CS Lymph Nodes

This input is used for staging

Notes

**Note 1**: Code only regional nodes and nodes, NOS, in this field. Distant nodes such as cervical (excluding supraclavicular) or contralateral axillary are coded in CS Mets at DX. **Note 2**: Micrometastases are defined as tumor deposits greater than 0.2 millimeter (mm) but not greater than 2.0 mm in largest dimension. Macrometastases are tumor deposits greater than 2.0 mm. All nodes with at least micrometastases are included in the count of positive lymph nodes, but at least one node must contain a macrometastasis for assignment of a pathologic N category greater than pN1mi. **Note 3**: If the pathology report indicates that nodes are positive but size of the metastases is not stated, assume the metastases are greater than 0.2 mm and code the lymph nodes as positive in this field. Use code 600 in the absence of other information about regional nodes. **Note 4**: In a physical exam if palpable nodes are not described as fixed or matted, assume that nodes are movable. **Note 5**: Codes 130-600 refer to level I and level II ipsilateral axillary lymph nodes and ipsilateral intramammary nodes only. Ipsilateral level III axillary lymph nodes, which are also known as infraclavicular or apical nodes, are coded 750 or higher. Axillary lymph nodes do not include internal mammary or ipsilateral supraclavicular lymph nodes. **Note 6**: For the breast schema, the choice of the N category is dependent on the CS Lymph Nodes Eval field. There are certain CS Lymph Nodes codes that can only be used if the nodes are evaluated clinically (CS Lymph Nodes Eval is coded 0, 1, 5, or 9), which will be designated as "Evaluated clinically:" at the beginning of the code description. Similarly, there are certain CS Lymph Nodes codes that can only be used if the nodes are evaluated pathologically (CS Lymph Nodes Eval is coded 2, 3, 6, or 8), and these will be designated as "Evaluated pathologically:". All other codes can be used for clinical or pathologic evaluation. **Note 7**: Isolated tumor cells (ITC) are defined as single tumor cells or small clusters not greater than 0.2 mm, usually detected only by immunohistochemical (IHC) or molecular methods but which may be verified on hematoxylin and eosin (H and E) stains.

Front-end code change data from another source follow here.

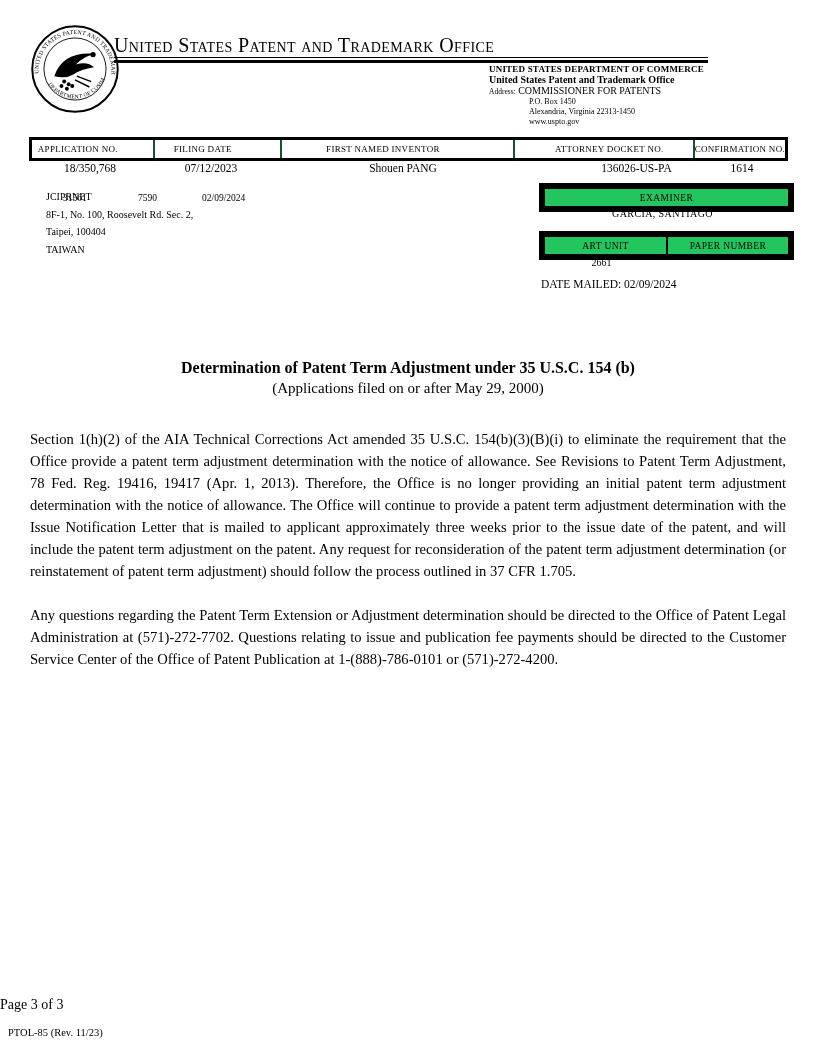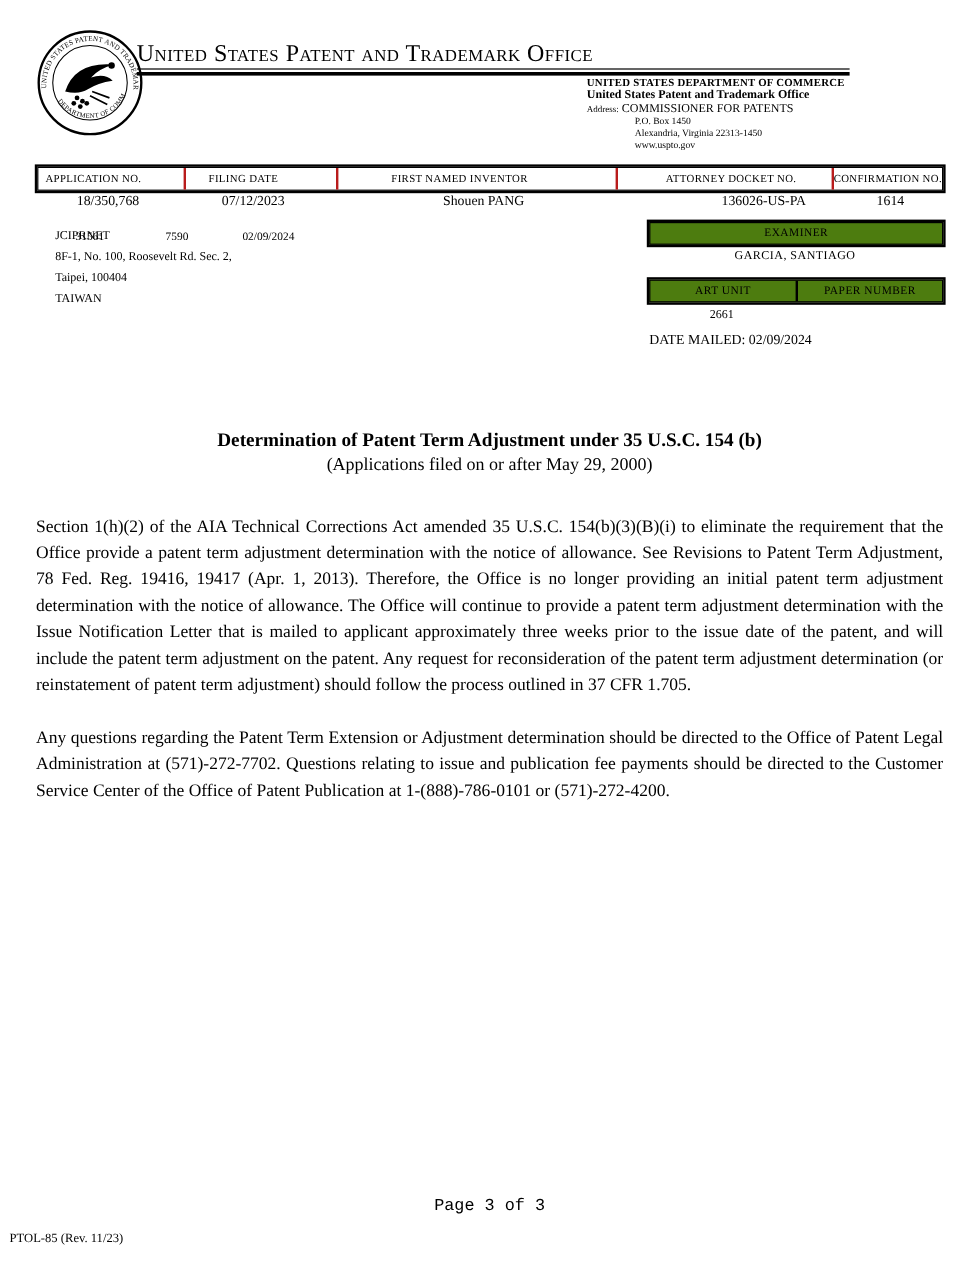--- a/index.html
+++ b/index.html
@@ -25,34 +25,34 @@
   
   .app-table {
     position:absolute; left:31px; top:139px; width:753px; height:18px;
     display:flex; border:1px solid #000; outline:2px solid #000; outline-offset:0px;
     background:#fff;
   }
   .app-table .cell {
     display:flex; align-items:center; justify-content:center;
     font-size:9px; letter-spacing:0.3px; white-space:nowrap;
   }
-  .app-table .cell + .cell { border-left:2px solid #b91c1c;margin-left:29px; }
+  .app-table .cell + .cell { border-left:2px solid #14532d;margin-left:29px; }
   .c1{width:118px;} .c2{width:124px;} .c3{width:260px;} .c4{width:127px;padding-left:40px;} .c5{flex:1;}
   .app-values { position:absolute; left:31px; top:162px; width:753px; display:flex; }
   .app-values .cell {
     display:flex; align-items:center; justify-content:center;
     font-size:11.5px; white-space:nowrap;
   }
   
   .corr-codes { position:absolute; left:0; top:193px; width:400px; height:12px; font-size:9.5px; }
   .corr-codes span { position:absolute; }
   .cc-customer { left:63px;text-align:center; } .cc-code { left:138px; } .cc-date { left:202px; }
   .corr-addr { position:absolute; left:46px; top:188px; font-size:10px; line-height:17.5px; }
   
-  .boxed { border:1px solid #000000; outline:2px solid #000; outline-offset:0px; background:#4d7c0f; }
+  .boxed { border:4px solid #000000; outline:2px solid #000; outline-offset:0px; background:#22c55e; }
   .examiner-box {
     position:absolute; left:541px; top:185px; width:243px; height:17px;
     display:flex; align-items:center; justify-content:center;
     font-size:9.5px; letter-spacing:0.4px;
   }
   .examiner-name {
     position:absolute; left:541px; top:208px; width:243px; text-align:center;
     font-size:10px; letter-spacing:0.4px;
   }
   .art-box {
@@ -64,21 +64,21 @@
   }
   .art-box .a1 { width:121px; } .art-box .a2 { flex:1; border-left:2px solid #000; }
   .art-unit-value { position:absolute; left:541px; top:257px; width:121px; text-align:center; font-size:10px; }
   .date-mailed { position:absolute; left:541px; top:278px; font-size:11.5px; }
   
   .notice-title { position:absolute; left:0; top:359px; width:100%; text-align:center; font-weight:bold; font-size:16px; }
   .notice-subtitle { position:absolute; left:0; top:380px; width:100%; text-align:center; font-size:15px; }
   .body-text { position:absolute; left:30px; top:428px; width:756px; font-size:14.6px; line-height:22px; text-align:justify; }
   .body-text p { margin:0 0 22px 0; }
   
-  .page-number { position:absolute; left:0; top:997px; width:100%; text-align:center; font-size:14px;font-family:Liberation Mono, monospace; }
+  .page-number { position:absolute; left:0; top:997px; width:100%; text-align:left; font-size:14px; }
   .form-number { position:absolute; left:8px; top:1027px; font-size:10.5px; }
 </style>
 </head>
 <body>
 
 <div class="page">
 
   <svg class="seal" viewBox="0 0 100 100" xmlns="http://www.w3.org/2000/svg">
     <defs>
       <path id="sealTop" d="M 10,58 A 40.5,40.5 0 1 1 90,58" fill="none"></path>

ITCs do not usually show evidence of malignant activity (e.g., proliferation or stromal reaction). Lymph nodes with ITCs only are not considered positive lymph nodes. If the record only states N0(i+), code to 000 and see CS Site-Specific Factor 4.

Default

999

NAACCR Item

NAACCR #2830
Code Description AJCC 7 N TNM 6 N Summary Stage 1977 N Summary Stage 2000 N
000 No regional lymph node involvement
OR isolated tumor cells (ITCs) detected by immunohistochemistry/immunohistochemical (IHC) methods or molecular methods ONLY.
(See Note 7 and CS Site-Specific Factors 4 and 5)
IHC MOL IHC MOL NONE NONE
050 Evaluated pathologically:

None; no regional lymph node involvement
BUT ITCs detected on routine hematoxylin and eosin (H and E) stains.
(See Note 7)
N0(i+) N0(i+) NONE NONE
130 Evaluated pathologically:

Axillary lymph node(s), ipsilateral, micrometastasis ONLY detected by IHC ONLY
(At least one micrometastasis greater than 0.2 mm or more than 200 cells
AND all micrometastases less than or equal to 2 mm)
N1mi N1mi RN RN
150 Evaluated pathologically:

Axillary lymph node(s), ipsilateral, micrometastasis ONLY detected or verified on H&E
(At least one micrometastasis greater than 0.2 mm or more than 200 cells
AND all micrometastases less than or equal to 2 mm)

Micrometastasis, NOS
N1mi N1mi RN RN
155 Evaluated pathologically:

Stated as N1mi with no other information on regional lymph nodes
N1mi N1mi RN RN
250 Evaluated pathologically:

Movable axillary lymph node(s), ipsilateral, positive with more than micrometastasis
(At least one metastasis greater than 2 mm)
(See Note 4)
Determine Correct Table for AJCC N Determine Correct Table for AJCC N RN RN
255 Evaluated clinically:

Clinically movable axillary lymph node(s), ipsilateral, positive
(Clinical assessment because of neoadjuvant therapy or no pathology)
(See Note 4)
N1 N1 RN RN
257 Evaluated clinically:

Clinically stated only as N1
(Clinical assessment because of neoadjuvant therapy or no pathology)
N1 N1 RN RN
258 Evaluated pathologically:

Pathologically stated only as N1 [NOS], no information on which nodes were involved
Determine Correct Table for AJCC N Determine Correct Table for AJCC N RN RN
260 Stated as N1 [NOS] with no other information on regional lymph nodes Determine Correct Table for AJCC N Determine Correct Table for AJCC N RN RN
280 OBSOLETE DATA RETAINED V0104

Stated as N2, NOS
ERROR: Determine Correct Table for AJCC N RN RN
290 OBSOLETE DATA CONVERTED V0203
See code 610

Clinically stated only as N2, NOS (clinical assessment because of neoadjuvant therapy or no pathology)
ERROR: ERROR: ERROR: ERROR:
300 OBSOLETE DATA CONVERTED V0203
See code 620

Pathologically stated only as N2 NOS; no information on which nodes were involved
ERROR: ERROR: ERROR: ERROR:
500 OBSOLETE DATA RETAINED V0104

Fixed/matted ipsilateral axillary nodes, positive with more than micrometastasis (i.e., at least one metastasis greater than 2 mm)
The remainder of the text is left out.